These Scientists Have Discovered How To Use Electricity To Make Protein From CO2

“If you think of dry yeast, it’s quite similar to that. Maybe even less taste. So it’s quite neutral.” [Photo: courtesy VTT Technical Research Centre]

BY Adele Peters3 minute read

In a lab in Finland, inside tiny lab equipment roughly the size of coffee cups, researchers are turning CO2 into food. The process–which can run on renewable energy, and requires only a small amount of water and nutrients–could eventually be used in a home appliance to make protein at home, or a production facility in a desert that could supply nutrition in the middle of a famine.

“The basic raw materials are electricity and CO2,” says Juha-Pekka Pitkänen, principle scientist at the VTT Technical Research Centre of Finland, which is collaborating on the study with the Lappeenranta University of Technology.
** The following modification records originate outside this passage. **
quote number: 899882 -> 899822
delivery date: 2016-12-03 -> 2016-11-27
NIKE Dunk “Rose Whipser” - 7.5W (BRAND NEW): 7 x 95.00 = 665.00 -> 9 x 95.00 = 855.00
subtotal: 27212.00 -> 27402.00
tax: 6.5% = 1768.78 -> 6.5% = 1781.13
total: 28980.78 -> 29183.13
Inside a bioreactor, electrolysis splits water harvested from the air to create hydrogen. Nutrients like phosphorus are added, along with carbon dioxide that is either captured from the air or from another source. Using these materials, it’s possible to grow a single-cell organism that uses CO2 as its carbon source, and hydrogen as the energy source.
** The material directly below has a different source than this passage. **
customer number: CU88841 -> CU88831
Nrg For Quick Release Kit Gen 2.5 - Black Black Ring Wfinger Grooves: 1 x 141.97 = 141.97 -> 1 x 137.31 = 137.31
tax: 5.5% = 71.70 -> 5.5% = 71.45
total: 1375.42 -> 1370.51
It’s not something that you’d probably eat in its current form, but with other ingredients, it could become part of a meal. [Photo: courtesy VTT Technical Research Centre]
The final product–which looks like a cardboard-colored powder when a lot are put together–is more than half protein, 25% carbohydrates, along with fats and nucleic acids. It’s not something that you’d probably eat in its current form, but with other ingredients, it could become part of a meal. “Currently, it has no particular flavor,” says Pitkänen. “Basically, if you think of dry yeast, it’s quite similar to that. Maybe even less taste. So it’s quite neutral.”

In one application, it could be used to make animal feed. Roughly a third of the world’s arable land is used to grow feed crops for livestock like cows; billions of hectares of forest are cut down each year to plant more of these crops. The researchers envision that farmers might instead have a shipping container on their farm with a bioreactor inside, churning out feed for livestock in a tiny space, with little use of water or other resources.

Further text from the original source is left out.